JPS6150025B2 - - Google Patents

Abstract

A spray nozzle, which is attached to a conduit or header carrying a fluid under pressure, the purpose of which is to generate a circular umbrella type liquid spray. Spray nozzle includes a cylindrical member and a baffle therein. The spray nozzle receives liquid from the header and conducts it to its concavely curved dispersing member from where it is discharged in a circular spray pattern to a bank of tubes or cooling tower fill below.

Description

DETAILED DESCRIPTION OF THE INVENTION In the field of spray nozzles, there is a need for a nozzle that provides a substantially circular and umbrella-like spray pattern under a wide range of fluid pressures, typically used for evaporative heat exchange. It was so far. The use of such a nozzle allows the heat exchanger to be thoroughly wetted, maximizing heat transfer and/or
Or trying to minimize scale generation.

Additionally, in a typical evaporative heat exchanger, several liquid supply headers are provided either above the column of tubes or on the cooling tower packing for supplying the fluid to be condensed and/or cooled. This had become the norm. A plurality of narrower tubes or branches extend horizontally from the header with each branch having one or more nozzles. Here, the nozzle emits a spray pattern that impinges on the fluid supply tube or filler. In this prior art application, a fine spray has been used because a relatively large ratio of droplet surface area to droplet volume provides the optimum cooling effect.
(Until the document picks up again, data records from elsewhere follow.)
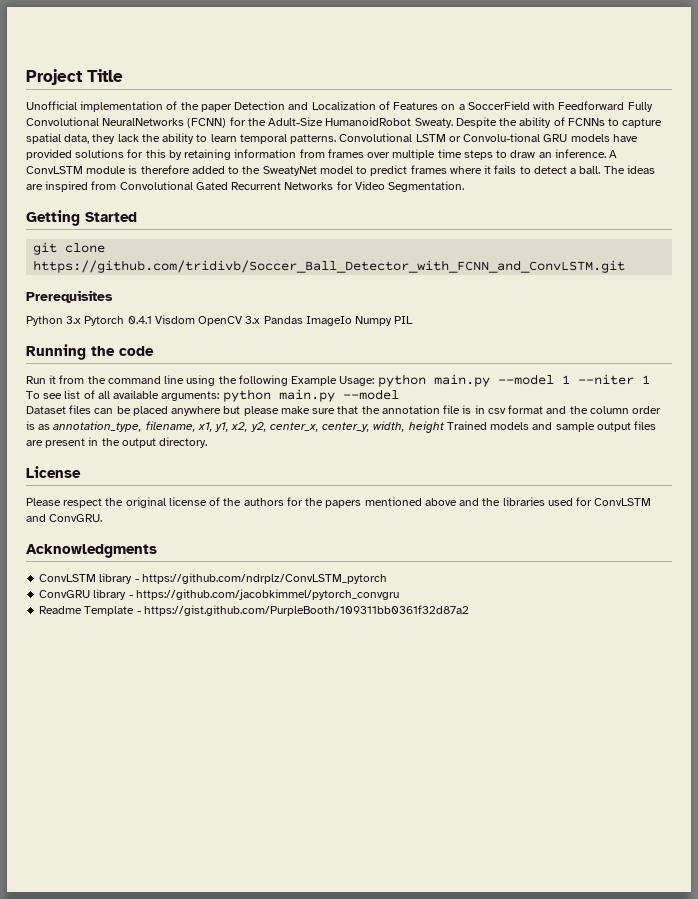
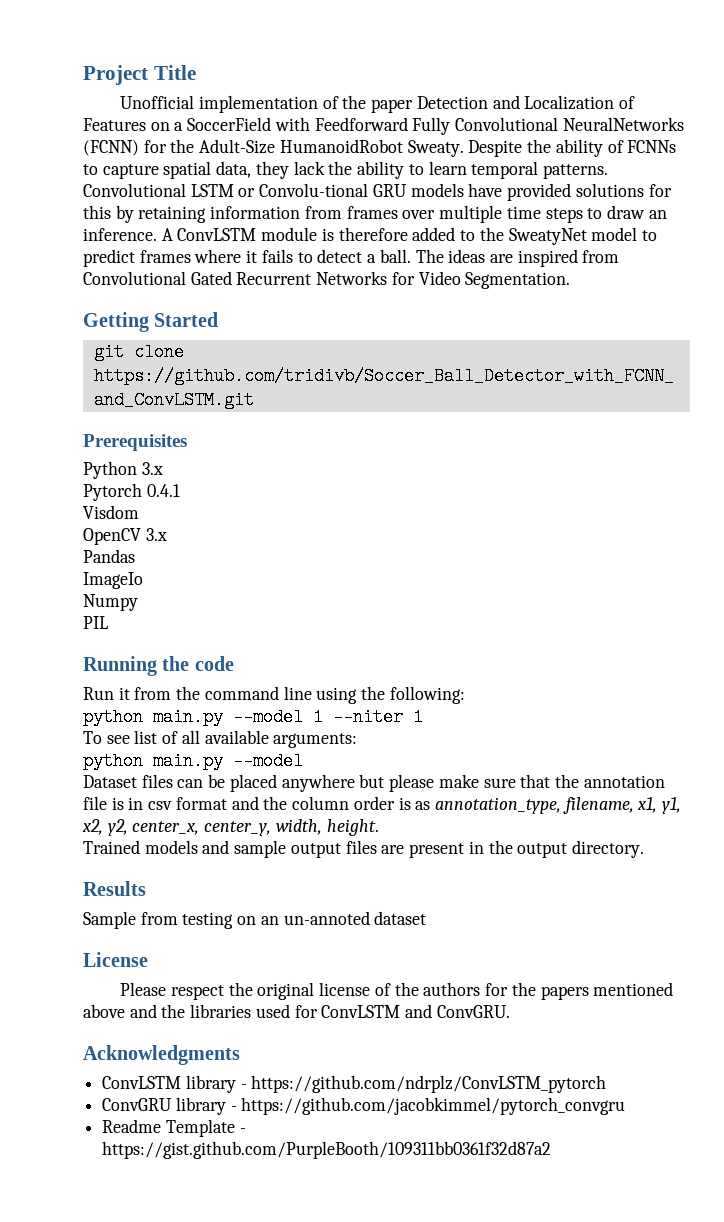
- Python 3.x Pytorch 0.4.1 Visdom OpenCV 3.x Pandas ImageIo Numpy PIL
+ Python 3.x
+ Pytorch 0.4.1
+ Visdom
+ OpenCV 3.x
+ Pandas
+ ImageIo
+ Numpy
+ PIL
- Run it from the command line using the following Example Usage: python main.py --model 1 --niter 1
+ Run it from the command line using the following:
+ python main.py --model 1 --niter 1
- To see list of all available arguments: python main.py --model
+ To see list of all available arguments:
+ python main.py --model
- Dataset files can be placed anywhere but please make sure that the annotation file is in csv format and the column order is as annotation_type, filename, x1, y1, x2, y2, center_x, center_y, width, height Trained models and sample output files are present in the output directory.
+ Dataset files can be placed anywhere but please make sure that the annotation file is in csv format and the column order is as annotation_type, filename, x1, y1, x2, y2, center_x, center_y, width, height.
+ Trained models and sample output files are present in the output directory.
+ Results
+ Sample from testing on an un-annoted dataset

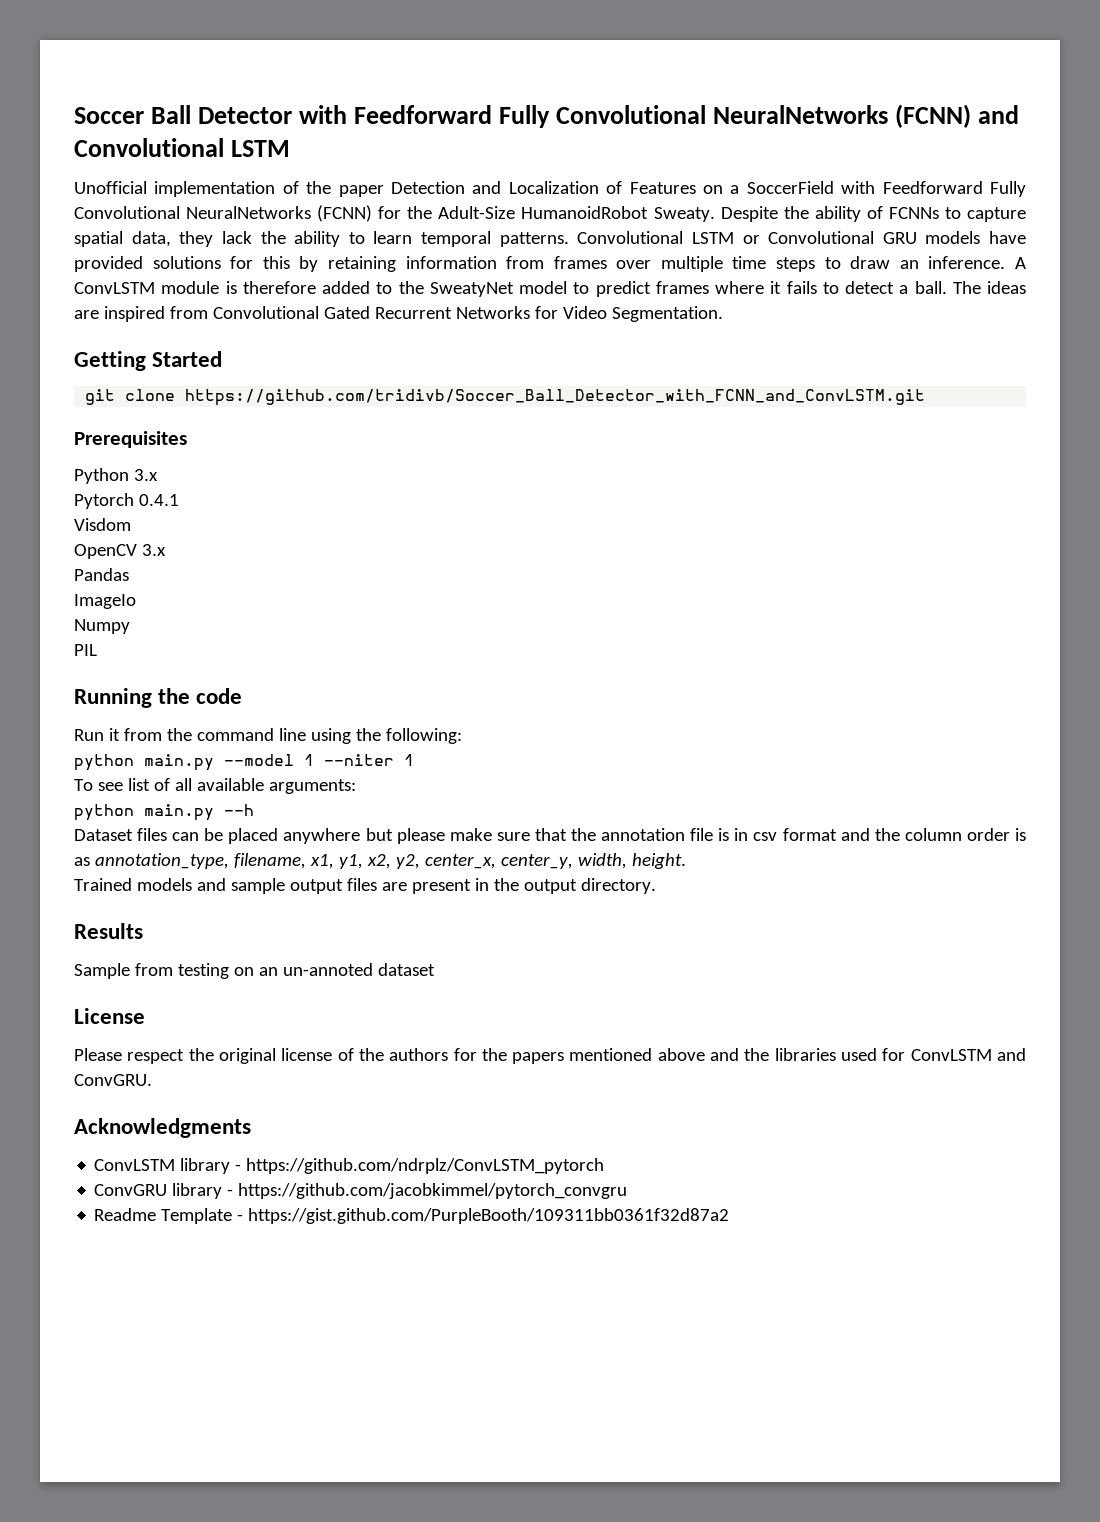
- Project Title
+ Soccer Ball Detector with Feedforward Fully Convolutional NeuralNetworks (FCNN) and Convolutional LSTM
- Convolutional LSTM or Convolu-tional GRU models have provided solutions for this by retaining information from frames over multiple time steps to draw an inference.
+ Convolutional LSTM or Convolutional GRU models have provided solutions for this by retaining information from frames over multiple time steps to draw an inference.
  To see list of all available arguments:
- python main.py --model
+ python main.py --h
Therefore, it has become necessary to create multiple arrays of such small fine spray nozzles. In typical prior art devices, the number of nozzles may be on the order of one or more per square inch of horizontal area of the heat exchanger. These are generally evenly spaced to provide a generally rectangular spray pattern within the normally rectangular horizontal area of such heat exchanger units. A large amount of fog is generated by such spraying, most of which impinges on the walls of the unit or is carried upwards by the customary air flow for cleaning. The airflow requires the use of complex flotsam removal to avoid cooling tower losses.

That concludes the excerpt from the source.